▸ Records from a collection:

##############################

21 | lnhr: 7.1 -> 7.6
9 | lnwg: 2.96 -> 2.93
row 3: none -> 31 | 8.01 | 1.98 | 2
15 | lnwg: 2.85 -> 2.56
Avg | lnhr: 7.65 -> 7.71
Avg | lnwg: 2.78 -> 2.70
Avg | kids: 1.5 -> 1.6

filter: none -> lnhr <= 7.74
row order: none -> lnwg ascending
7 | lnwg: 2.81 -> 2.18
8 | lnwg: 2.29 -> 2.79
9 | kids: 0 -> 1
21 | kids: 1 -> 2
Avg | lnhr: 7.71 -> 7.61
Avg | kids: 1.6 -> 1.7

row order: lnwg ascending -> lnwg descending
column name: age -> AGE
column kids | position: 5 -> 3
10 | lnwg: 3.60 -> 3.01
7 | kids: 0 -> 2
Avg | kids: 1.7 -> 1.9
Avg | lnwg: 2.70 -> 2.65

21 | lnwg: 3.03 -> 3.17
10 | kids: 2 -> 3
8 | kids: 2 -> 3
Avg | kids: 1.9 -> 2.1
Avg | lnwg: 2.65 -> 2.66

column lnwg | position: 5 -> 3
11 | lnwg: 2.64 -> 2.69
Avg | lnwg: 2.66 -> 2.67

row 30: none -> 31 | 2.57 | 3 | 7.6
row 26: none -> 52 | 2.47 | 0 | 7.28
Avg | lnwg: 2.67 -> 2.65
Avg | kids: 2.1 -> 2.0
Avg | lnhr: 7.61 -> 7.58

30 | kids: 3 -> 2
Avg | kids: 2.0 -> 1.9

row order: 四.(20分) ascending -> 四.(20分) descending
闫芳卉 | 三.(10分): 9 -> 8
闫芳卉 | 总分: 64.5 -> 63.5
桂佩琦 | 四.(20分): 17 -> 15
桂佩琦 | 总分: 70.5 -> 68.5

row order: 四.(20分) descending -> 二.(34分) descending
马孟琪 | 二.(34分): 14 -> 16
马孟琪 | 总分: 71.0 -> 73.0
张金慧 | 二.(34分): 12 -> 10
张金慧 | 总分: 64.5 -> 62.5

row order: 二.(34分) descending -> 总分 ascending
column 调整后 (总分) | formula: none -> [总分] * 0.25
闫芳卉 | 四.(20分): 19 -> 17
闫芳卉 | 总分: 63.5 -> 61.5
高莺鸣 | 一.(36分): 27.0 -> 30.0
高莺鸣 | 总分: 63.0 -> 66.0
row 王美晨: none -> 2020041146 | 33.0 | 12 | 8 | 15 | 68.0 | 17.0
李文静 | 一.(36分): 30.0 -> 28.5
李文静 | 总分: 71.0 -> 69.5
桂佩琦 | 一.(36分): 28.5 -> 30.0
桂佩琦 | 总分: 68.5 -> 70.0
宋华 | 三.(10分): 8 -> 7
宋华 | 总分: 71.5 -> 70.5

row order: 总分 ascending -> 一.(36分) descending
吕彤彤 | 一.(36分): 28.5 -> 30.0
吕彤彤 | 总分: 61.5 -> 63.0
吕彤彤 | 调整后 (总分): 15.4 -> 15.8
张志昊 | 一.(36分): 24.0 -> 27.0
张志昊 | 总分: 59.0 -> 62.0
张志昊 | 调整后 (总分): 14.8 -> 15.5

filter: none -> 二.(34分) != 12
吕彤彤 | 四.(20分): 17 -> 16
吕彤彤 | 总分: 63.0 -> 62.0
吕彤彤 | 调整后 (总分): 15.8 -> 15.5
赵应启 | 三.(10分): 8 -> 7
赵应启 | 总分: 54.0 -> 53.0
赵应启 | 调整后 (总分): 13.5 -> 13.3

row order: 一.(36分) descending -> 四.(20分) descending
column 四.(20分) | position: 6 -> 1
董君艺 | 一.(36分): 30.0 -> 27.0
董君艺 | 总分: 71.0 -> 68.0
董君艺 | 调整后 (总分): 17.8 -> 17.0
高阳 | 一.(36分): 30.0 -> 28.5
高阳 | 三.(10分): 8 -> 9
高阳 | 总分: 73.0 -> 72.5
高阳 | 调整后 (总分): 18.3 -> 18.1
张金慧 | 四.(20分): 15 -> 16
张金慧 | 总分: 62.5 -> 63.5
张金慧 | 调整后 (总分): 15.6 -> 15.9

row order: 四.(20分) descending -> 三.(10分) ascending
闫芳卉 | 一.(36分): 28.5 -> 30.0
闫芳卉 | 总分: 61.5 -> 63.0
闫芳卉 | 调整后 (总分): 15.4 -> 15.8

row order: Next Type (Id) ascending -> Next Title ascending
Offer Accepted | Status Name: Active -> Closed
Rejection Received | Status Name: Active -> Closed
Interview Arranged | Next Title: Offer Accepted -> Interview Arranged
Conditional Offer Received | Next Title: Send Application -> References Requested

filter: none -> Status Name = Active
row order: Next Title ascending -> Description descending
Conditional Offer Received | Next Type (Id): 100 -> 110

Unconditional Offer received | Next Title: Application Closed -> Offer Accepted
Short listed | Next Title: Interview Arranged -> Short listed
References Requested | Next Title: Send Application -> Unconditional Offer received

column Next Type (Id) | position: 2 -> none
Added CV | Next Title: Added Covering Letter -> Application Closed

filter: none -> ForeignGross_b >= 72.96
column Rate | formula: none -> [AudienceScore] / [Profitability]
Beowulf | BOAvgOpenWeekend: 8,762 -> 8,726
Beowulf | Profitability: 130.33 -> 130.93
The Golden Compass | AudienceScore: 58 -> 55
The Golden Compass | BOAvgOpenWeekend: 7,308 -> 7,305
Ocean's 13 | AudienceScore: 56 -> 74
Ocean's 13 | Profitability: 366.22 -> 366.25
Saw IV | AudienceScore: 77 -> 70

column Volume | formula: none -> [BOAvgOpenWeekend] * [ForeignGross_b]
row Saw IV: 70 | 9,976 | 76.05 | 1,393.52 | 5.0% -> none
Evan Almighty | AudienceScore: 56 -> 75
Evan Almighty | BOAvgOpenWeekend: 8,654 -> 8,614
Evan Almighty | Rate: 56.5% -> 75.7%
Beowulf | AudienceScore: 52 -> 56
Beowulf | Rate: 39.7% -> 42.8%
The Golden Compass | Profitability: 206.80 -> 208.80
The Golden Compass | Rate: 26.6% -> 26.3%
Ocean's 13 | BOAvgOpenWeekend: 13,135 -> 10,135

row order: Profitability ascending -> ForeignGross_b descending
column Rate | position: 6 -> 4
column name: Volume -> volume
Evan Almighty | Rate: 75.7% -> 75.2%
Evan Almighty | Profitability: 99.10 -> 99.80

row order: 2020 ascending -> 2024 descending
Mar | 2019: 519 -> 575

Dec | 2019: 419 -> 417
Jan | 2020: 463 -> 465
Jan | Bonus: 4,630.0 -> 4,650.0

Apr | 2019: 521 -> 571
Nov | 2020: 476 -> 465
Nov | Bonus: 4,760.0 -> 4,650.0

##############################

▸ Exercise goal: What is needed is an exact copy of the lines above, from the one containing "row order: lnwg ascending -> lnwg descending" through the one containing "桂佩琦 | 一.(36分): 28.5 -> 30.0", with nothing added.

▸ Result:
row order: lnwg ascending -> lnwg descending
column name: age -> AGE
column kids | position: 5 -> 3
10 | lnwg: 3.60 -> 3.01
7 | kids: 0 -> 2
Avg | kids: 1.7 -> 1.9
Avg | lnwg: 2.70 -> 2.65

21 | lnwg: 3.03 -> 3.17
10 | kids: 2 -> 3
8 | kids: 2 -> 3
Avg | kids: 1.9 -> 2.1
Avg | lnwg: 2.65 -> 2.66

column lnwg | position: 5 -> 3
11 | lnwg: 2.64 -> 2.69
Avg | lnwg: 2.66 -> 2.67

row 30: none -> 31 | 2.57 | 3 | 7.6
row 26: none -> 52 | 2.47 | 0 | 7.28
Avg | lnwg: 2.67 -> 2.65
Avg | kids: 2.1 -> 2.0
Avg | lnhr: 7.61 -> 7.58

30 | kids: 3 -> 2
Avg | kids: 2.0 -> 1.9

row order: 四.(20分) ascending -> 四.(20分) descending
闫芳卉 | 三.(10分): 9 -> 8
闫芳卉 | 总分: 64.5 -> 63.5
桂佩琦 | 四.(20分): 17 -> 15
桂佩琦 | 总分: 70.5 -> 68.5

row order: 四.(20分) descending -> 二.(34分) descending
马孟琪 | 二.(34分): 14 -> 16
马孟琪 | 总分: 71.0 -> 73.0
张金慧 | 二.(34分): 12 -> 10
张金慧 | 总分: 64.5 -> 62.5

row order: 二.(34分) descending -> 总分 ascending
column 调整后 (总分) | formula: none -> [总分] * 0.25
闫芳卉 | 四.(20分): 19 -> 17
闫芳卉 | 总分: 63.5 -> 61.5
高莺鸣 | 一.(36分): 27.0 -> 30.0
高莺鸣 | 总分: 63.0 -> 66.0
row 王美晨: none -> 2020041146 | 33.0 | 12 | 8 | 15 | 68.0 | 17.0
李文静 | 一.(36分): 30.0 -> 28.5
李文静 | 总分: 71.0 -> 69.5
桂佩琦 | 一.(36分): 28.5 -> 30.0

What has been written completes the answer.